Employment Agreements and Potential Payments upon Termination or Change of Control

Employment Agreements with Named Executive Officers

We have entered into employment agreements with each of our NEOs.  Certain of the key terms of these employment agreements are described below:

Employment Agreement with Mr. Peker

Mr. Peker entered into an Employment Agreement with the Company (the “Peker Employment Agreement”) governing his services as Chief Executive Officer.  Pursuant to the terms of the Peker Employment Agreement, Mr. Peker receives an initial annual base salary of $425,000, subject to annual performance review, and also received a lump sum signing bonus of $300,000.  The bonus must be repaid to the Company by Mr. Peker in the event his employment with the Company is terminated for cause or if he voluntarily resigns from the Company prior to January 2, 2020. Mr. Peker is eligible to receive an annual target incentive bonus of up to 100% of his annual base salary, depending on the achievement of certain performance goals to be established by the Compensation Committee of the Board, which may be paid in the form of cash, common stock or restricted stock.  While Mr. Peker will be employed on an at-will basis, the Peker Employment Agreement provides that in the event of his termination for any reason other than for cause or other than as a result of his own voluntary resignation without good reason, Mr. Peker will be entitled to severance payments equal to one year’s base salary (payable over one year in accordance with the Company’s regular pay practices), plus a pro-rated portion of his annual performance bonus for the year in which he was terminated, and reimbursement for the cost of COBRA coverage for a period of up to twelve months following his termination of

24

employment.  The Peker Employment Agreement also provides certain benefits to Mr. Peker in order to assist with his relocation to Southern California.

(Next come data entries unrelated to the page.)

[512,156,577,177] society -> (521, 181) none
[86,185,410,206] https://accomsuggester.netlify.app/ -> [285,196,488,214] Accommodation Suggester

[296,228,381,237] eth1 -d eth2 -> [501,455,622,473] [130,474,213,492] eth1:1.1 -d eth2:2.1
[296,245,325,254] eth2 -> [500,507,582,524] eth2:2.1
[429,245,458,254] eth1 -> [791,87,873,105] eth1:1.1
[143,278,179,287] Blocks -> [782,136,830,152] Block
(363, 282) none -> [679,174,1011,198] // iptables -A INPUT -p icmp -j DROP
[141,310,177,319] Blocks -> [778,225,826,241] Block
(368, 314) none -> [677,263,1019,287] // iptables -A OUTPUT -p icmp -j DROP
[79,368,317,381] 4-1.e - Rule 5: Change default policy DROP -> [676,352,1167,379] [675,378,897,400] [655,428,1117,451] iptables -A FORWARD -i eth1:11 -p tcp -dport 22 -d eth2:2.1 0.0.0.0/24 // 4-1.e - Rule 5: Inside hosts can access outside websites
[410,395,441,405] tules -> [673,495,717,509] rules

In connection with the Peker Employment Agreement, Mr. Peker was granted options under the Company’s 2016 Equity Incentive Plan, to purchase up to an aggregate of 1,000,000 shares of the Company’s common stock, 25% of which will vest on the first anniversary of the grant date, and the remainder of which will vest in equal monthly installments thereafter over three years, subject to Mr. Peker’s continued service to the Company through such dates and the terms of the Peker Employment Agreement. The exercise price for the options was $0.97, the closing sales price of the Company’s common stock as reported by NASDAQ on the date of grant of the options.

Employment Agreement with Mr. Meniane

Mr. Meniane entered into an Employment Agreement with the Company (the “Meniane Employment Agreement”) to serve as Chief Operating Officer and Chief Financial Officer, pursuant to which Mr. Meniane receives an annual base salary of $350,000, subject to an annual performance review and also received a lump sum signing bonus of $150,000 payable within thirty days of his start date.  The bonus must be repaid to the Company by Mr. Meniane in the event his employment with the Company is terminated for cause or if he voluntarily resigns from the Company prior to March 15, 2020. Mr. Meniane is also eligible to receive an annual target incentive bonus of up to 60% of his annual base salary, depending on the achievement of certain performance goals to be established by the Compensation Committee of the Board, which may be paid in the form of cash, common stock or restricted stock. While Mr. Meniane is employed on an at-will basis, the Meniane Employment Agreement provides that in the event of his termination for any reason (other than for cause), Mr. Meniane will be entitled to severance payments equal to six months’ base salary (payable in accordance with the Company’s regular pay practices), plus a pro-rated portion of his accrued target bonus for the year in which he was terminated but solely to the extent such annual bonuses are paid to a majority of the other Company’s bonus eligible employees, and reimbursement for the cost of COBRA coverage for a period of up to six months following his termination of employment.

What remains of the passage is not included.